Radiology department busts imaging backlog by letting patients schedule their own exams
As radiology departments continue working through their backlog of delayed exams, one West Coast provider is finding tremendous success letting patients steer the process.
After canceling all nonurgent appointments in March 2020, the University of California, San Francisco, was grappling with long call center wait times and a decrease in scheduled exams. So, the institution decided to skip traditional outreach and redeployed some schedulers to screen patients for COVID ahead of exams.
UCSF kicked off the effort in May 2020 starting with screening mammography. But the initiative spread like wildfire, now encompassing CT, dual-energy x-ray absorptiometry and some MR areas.
As of late February, San Francisco patients had arranged almost 5,000 exams on their own across six imaging centers, saving more than 400 hours of scheduler time. Call center wait times have also plummeted, as have no-shows, reschedules and same-day cancellations, noted Christina Bronsky, manager of clinical systems at UCSF Health.

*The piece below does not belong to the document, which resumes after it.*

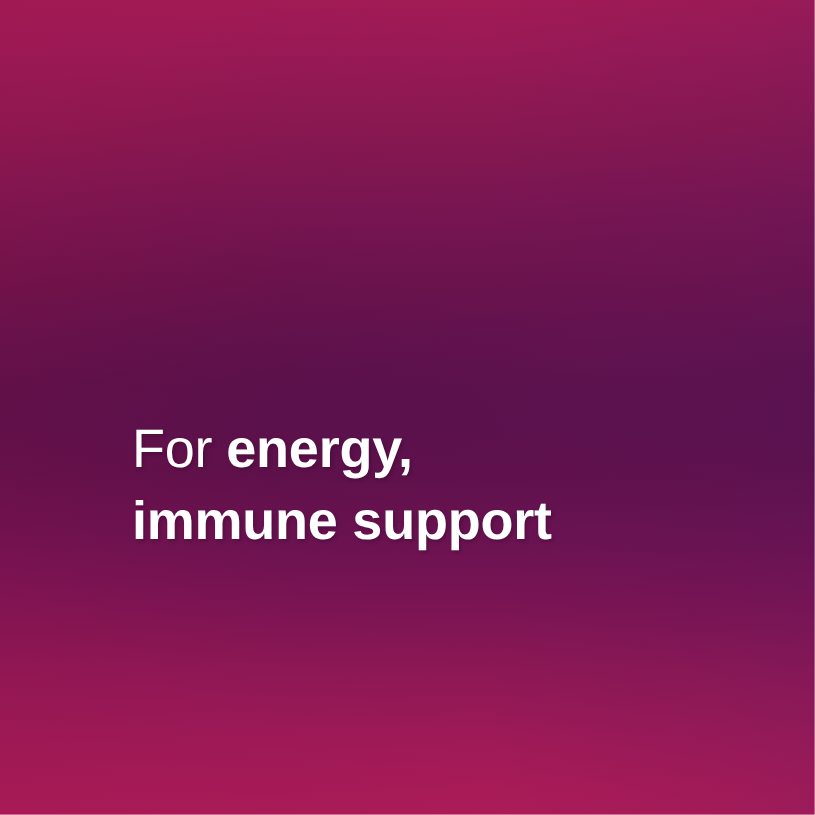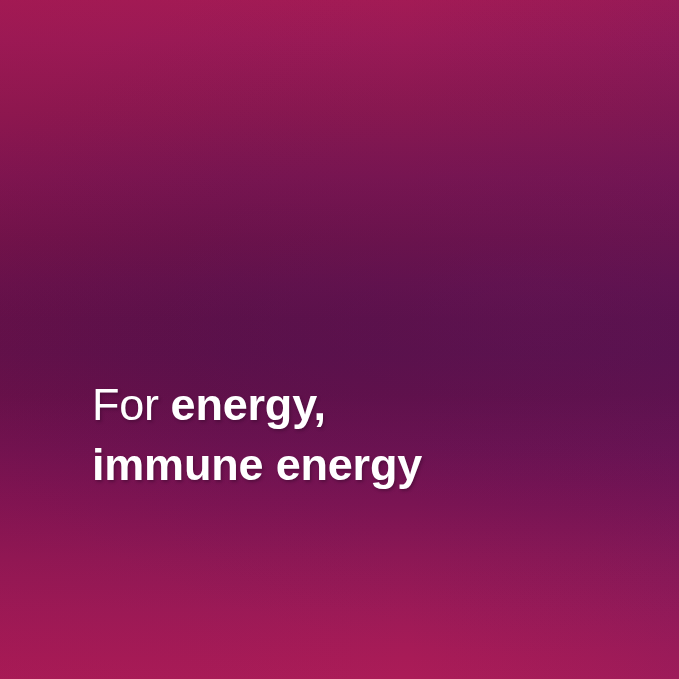"For energy," .copy-block { left: 92px -> 110px; margin-top: 31px -> none }
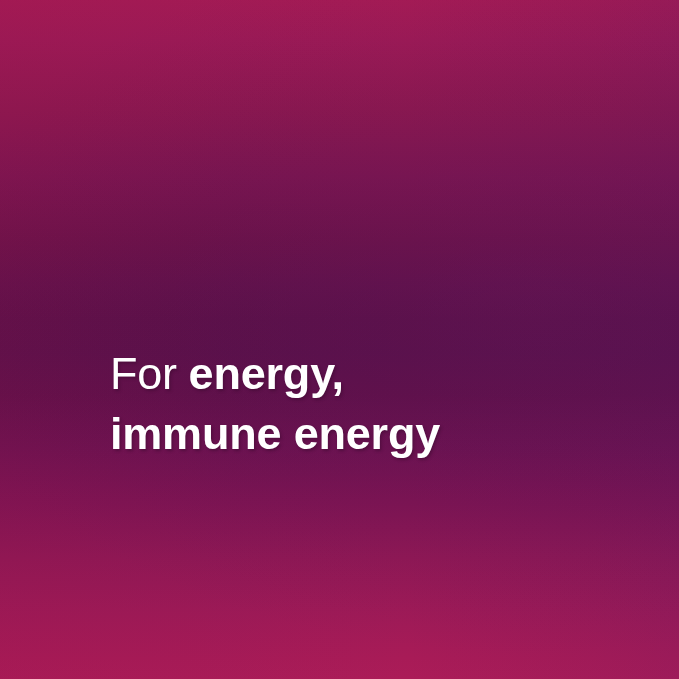"immune energy" span.seg { text: energy -> support }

“It’s been on a radar for a long, long time,” she told Radiology Business. “Our original scope for the project was tiny; it was start with screening mammography and then move on to something else, potentially CT. With COVID, we just decided to go full-steam ahead and implement everything that we possibly could as fast as we possibly could,” she added later.
UCSF had already been piloting such self-scheduling in ambulatory care, prior to the pandemic. The technology functions through the hospital system’s patient portal, triggered when a physician places an order for imaging in the electronic health record. Afterward, it evaluates some rules behind the scenes to decide whether the individual is eligible for online scheduling. Certain factors, such as whether the exam requires anesthesia, necessitate an additional phone conversation.

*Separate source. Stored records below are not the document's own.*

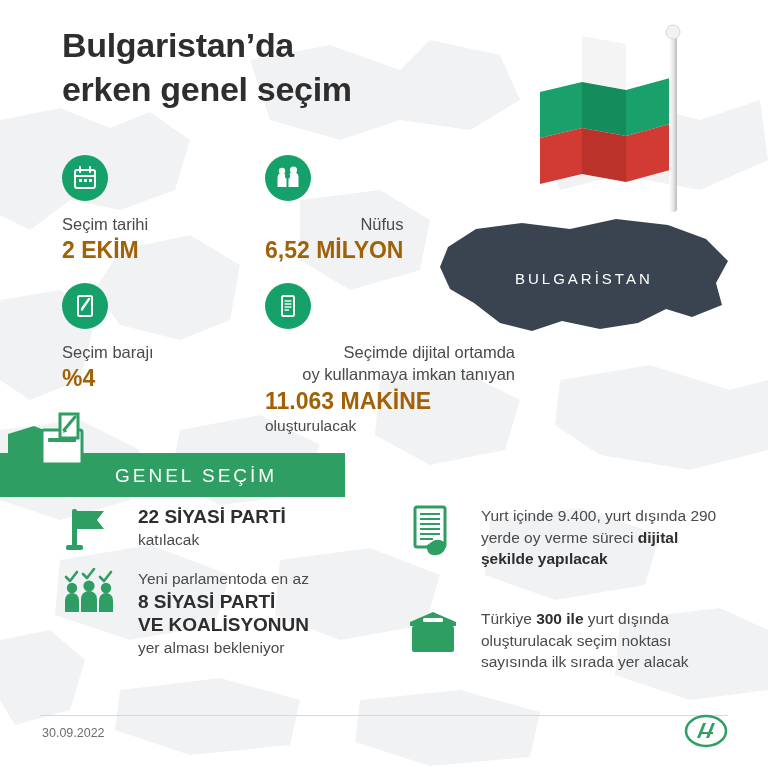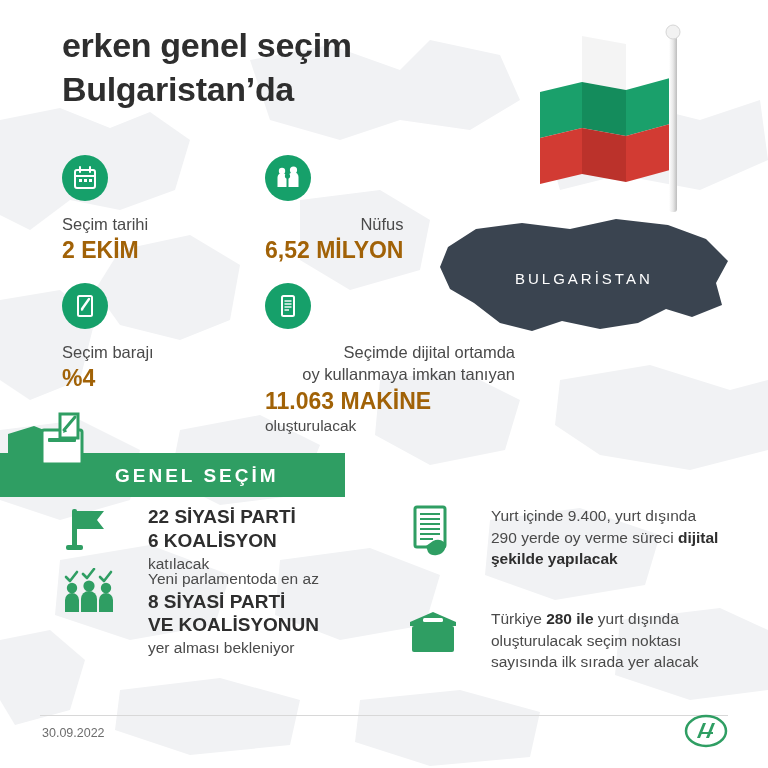"erken genel seçim" div { order: before "Bulgaristan’da" -> after "Bulgaristan’da" }
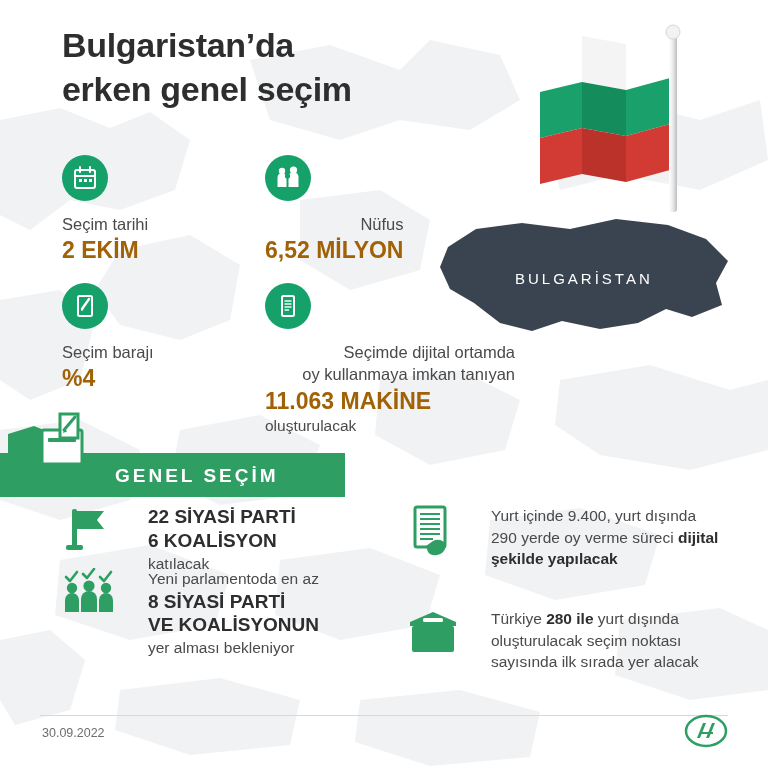"GENEL SEÇİM" .banner-text { font-weight: bold -> normal }
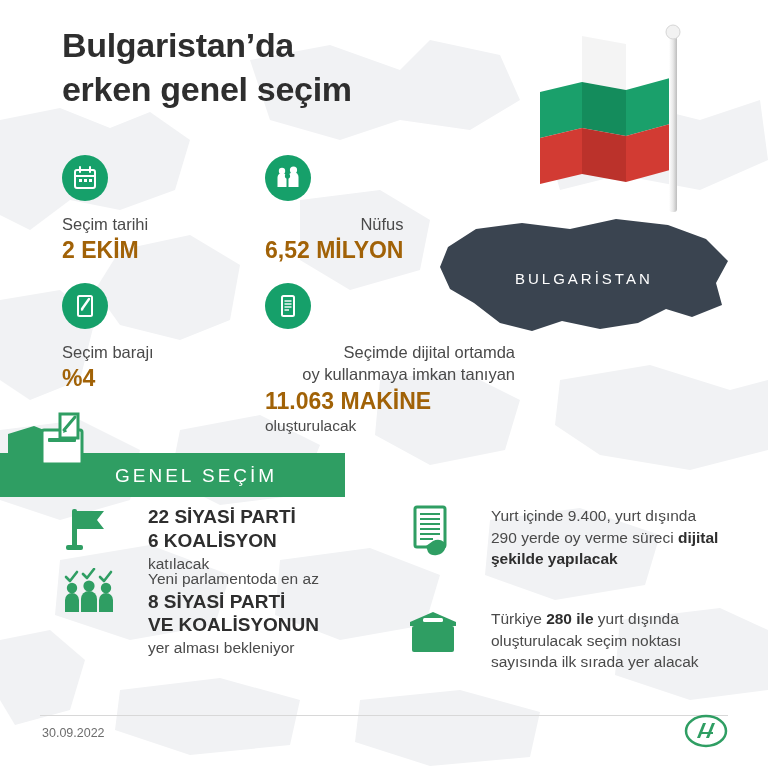"22 SİYASİ PARTİ" .item { gap: 28px -> 18px }
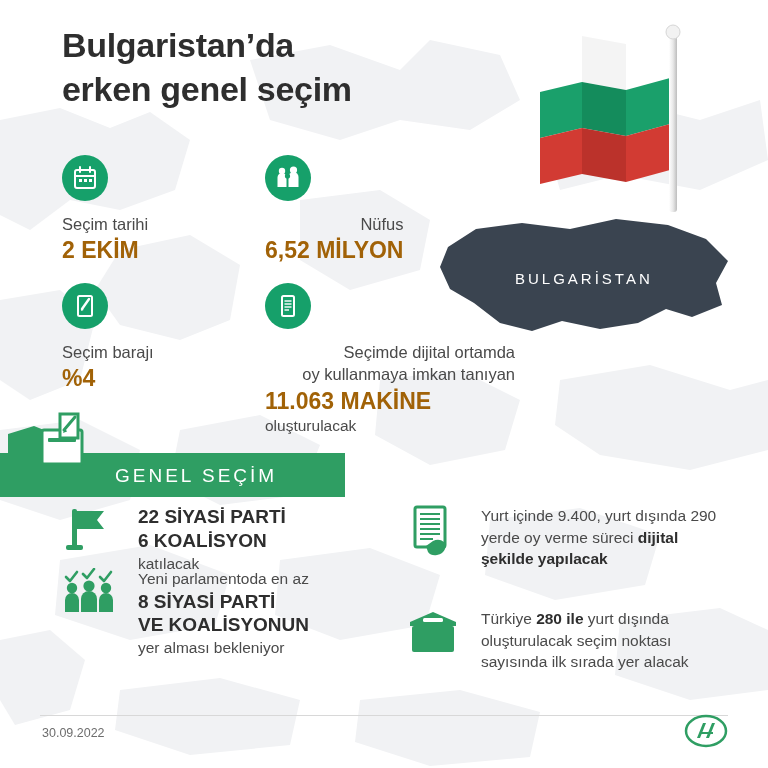"6 KOALİSYON" span.big { html: <span>6 KOALİSYON</span> -> none }
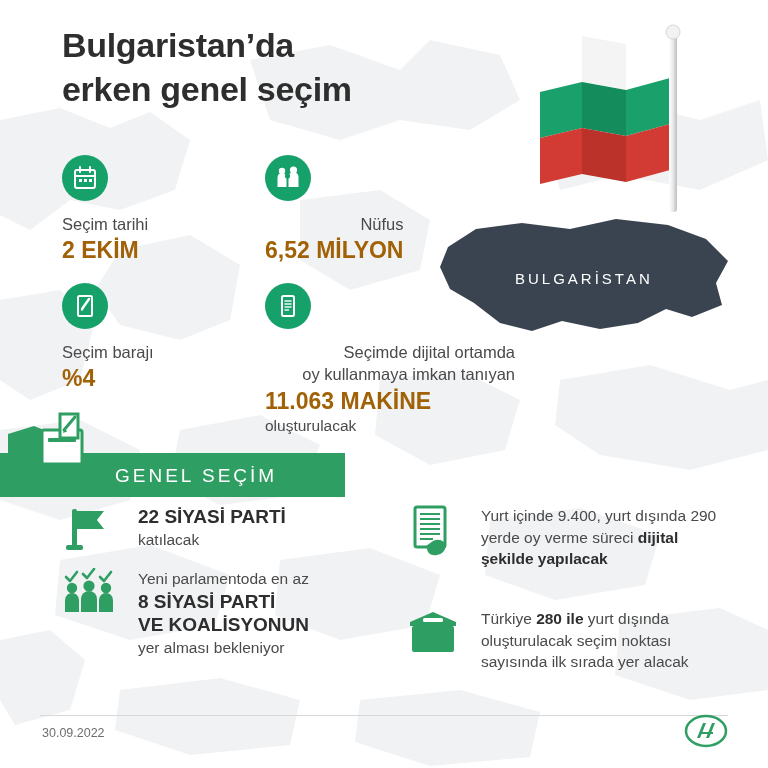"280 ile" b { text: 280 -> 300 }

If the answer is yes, it sends the patient a notification in the portal and a text message or email prompting them to sign in and schedule the scan. They also fill out a pre-exam questionnaire with details such as whether their last mammogram occurred outside of UCSF, requiring the system to seek out those films beforehand, pushing the appointment date back.
Since May, patients have now schedule roughly 33% of mammo exams, 31% of DEXA, 12% of CT and 4% of MR. They’re now continuing to work through MR and x-ray, with plans for ultrasound and diagnostic mammography slated in the coming months, as they seek to spread this throughout the outpatient imaging enterprise.
Bronsky said there have been a few challenges, including technology limitations when scheduling combo exams, some duplicate orders, a few patients trying to “game” the system, and language barriers with patients who don’t speak English. But she urges peers to dive in and give patient-steered scheduling a try, too. She believes this was relatively rare in radiology prior to COVID but starting to spread as others grapple with the same challenges.
“Pick an area and just go for it,” she said.